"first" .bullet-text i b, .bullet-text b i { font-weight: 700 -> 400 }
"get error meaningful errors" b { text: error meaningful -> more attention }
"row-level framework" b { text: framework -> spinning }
• • • • • • •
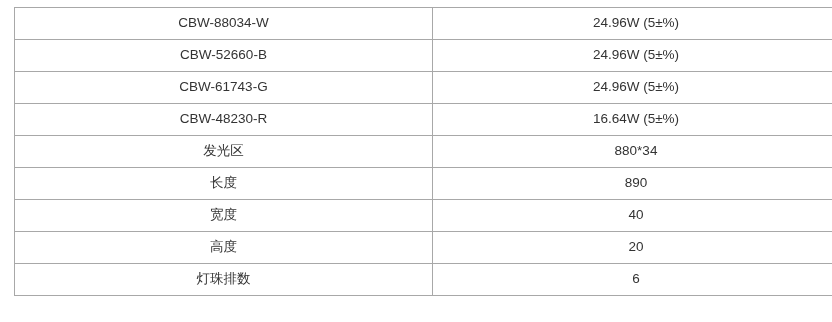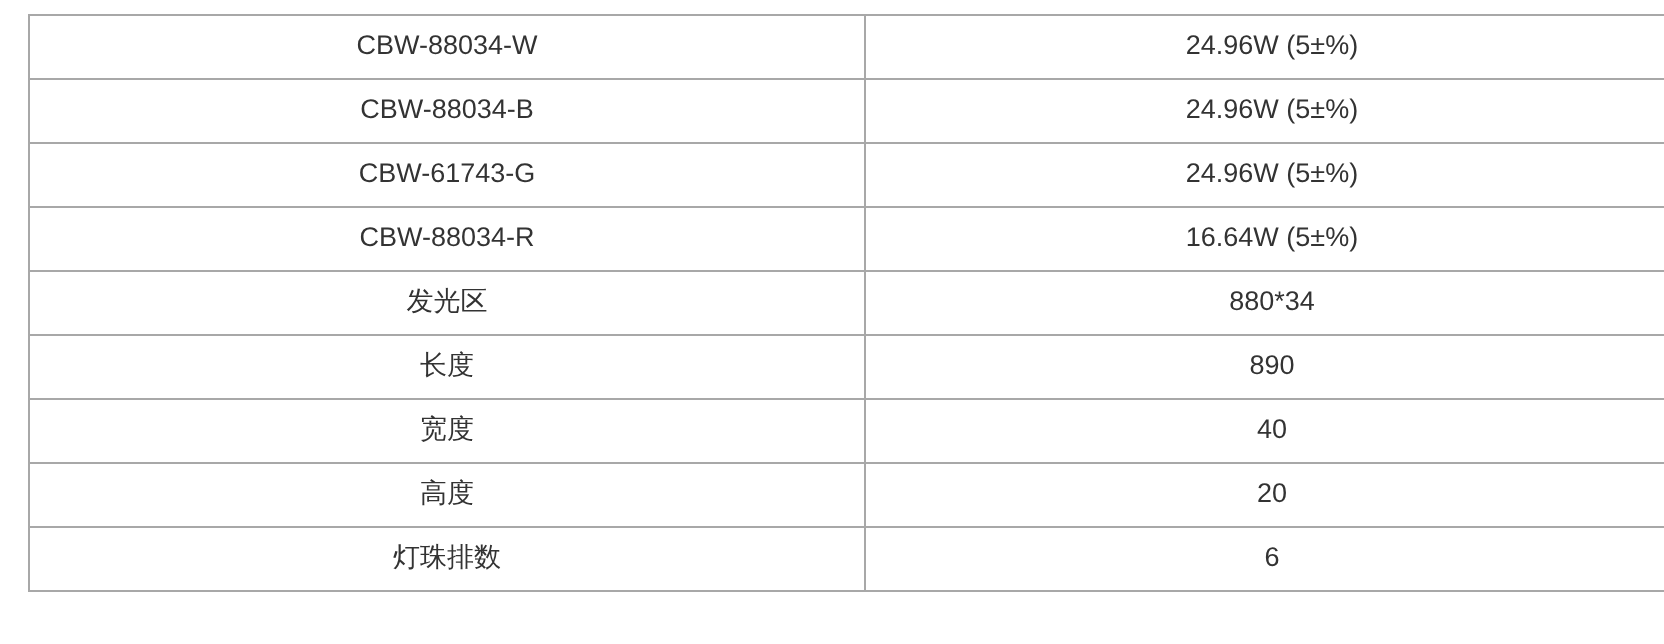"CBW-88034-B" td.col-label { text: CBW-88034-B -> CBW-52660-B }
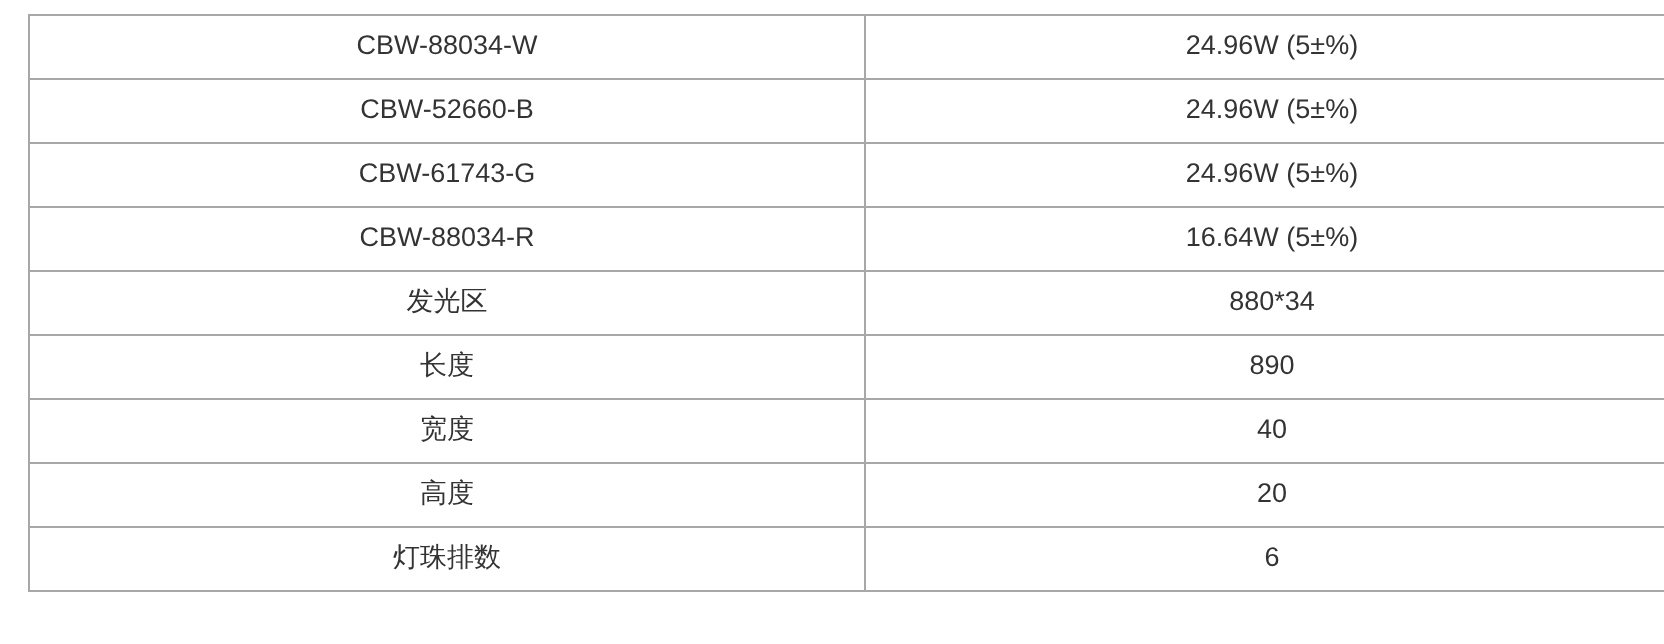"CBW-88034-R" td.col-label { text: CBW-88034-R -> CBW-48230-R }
• • • • • • •
* **Task details**: Print exactly the lines above from the one with "i b, .bullet-text" to the one with "text: framework ->", including both.

* **Task solution**:
"first" .bullet-text i b, .bullet-text b i { font-weight: 700 -> 400 }
"get error meaningful errors" b { text: error meaningful -> more attention }
"row-level framework" b { text: framework -> spinning }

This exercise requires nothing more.